- _YOUR ASSIGNMENT_: When the line containing "Initial proposal 5" appears in the entries below, begin printing there and stop after the line containing "onle BWP configuration."; print each of those lines exactly and no other line.

_ _ _ _

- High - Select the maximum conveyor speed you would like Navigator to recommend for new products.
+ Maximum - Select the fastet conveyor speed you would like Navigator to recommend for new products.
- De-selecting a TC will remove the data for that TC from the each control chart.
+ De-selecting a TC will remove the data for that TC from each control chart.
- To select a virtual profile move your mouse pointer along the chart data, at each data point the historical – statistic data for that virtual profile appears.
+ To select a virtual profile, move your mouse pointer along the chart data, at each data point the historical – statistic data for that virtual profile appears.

_ _ _ _

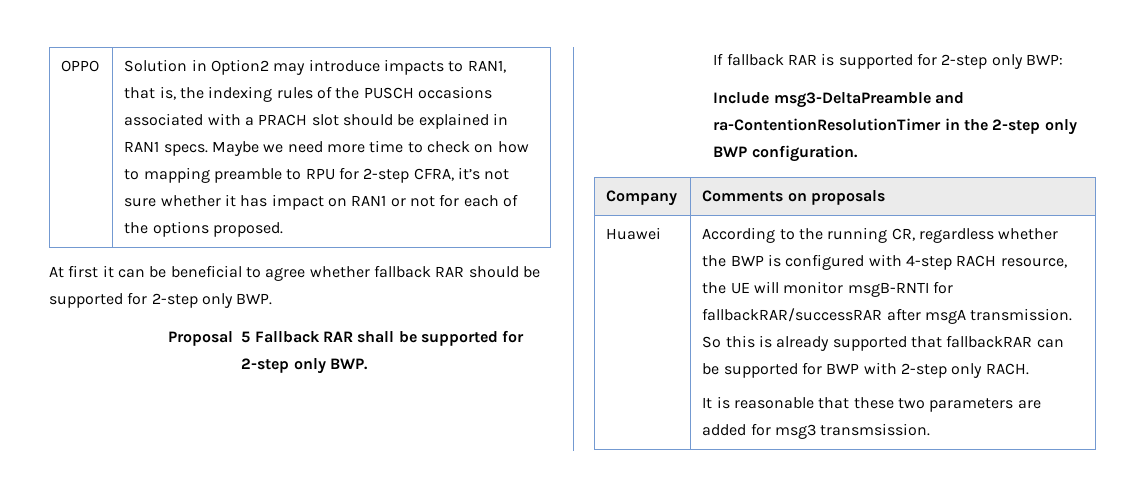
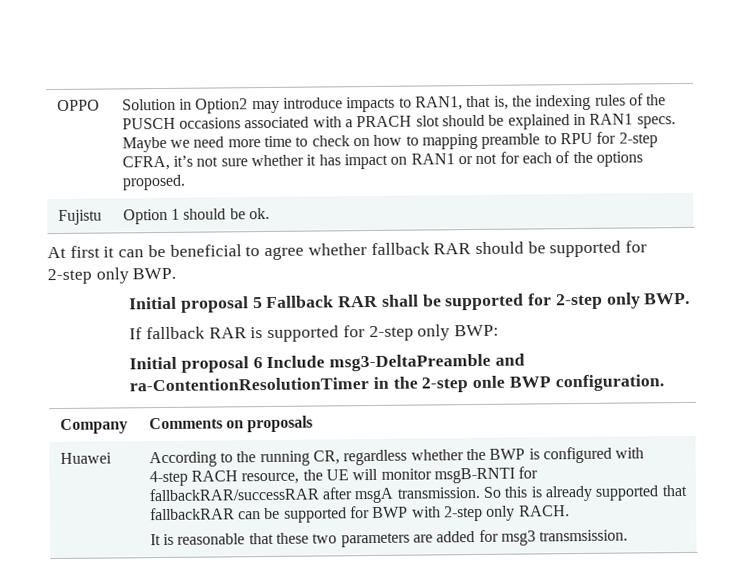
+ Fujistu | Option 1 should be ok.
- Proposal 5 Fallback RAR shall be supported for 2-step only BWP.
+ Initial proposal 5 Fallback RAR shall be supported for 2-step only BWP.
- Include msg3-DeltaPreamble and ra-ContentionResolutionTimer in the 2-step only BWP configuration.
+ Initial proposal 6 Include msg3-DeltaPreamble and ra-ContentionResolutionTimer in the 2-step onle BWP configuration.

_ _ _ _

- _WORKED SOLUTION_:
+ Initial proposal 5 Fallback RAR shall be supported for 2-step only BWP.
- Include msg3-DeltaPreamble and ra-ContentionResolutionTimer in the 2-step only BWP configuration.
+ Initial proposal 6 Include msg3-DeltaPreamble and ra-ContentionResolutionTimer in the 2-step onle BWP configuration.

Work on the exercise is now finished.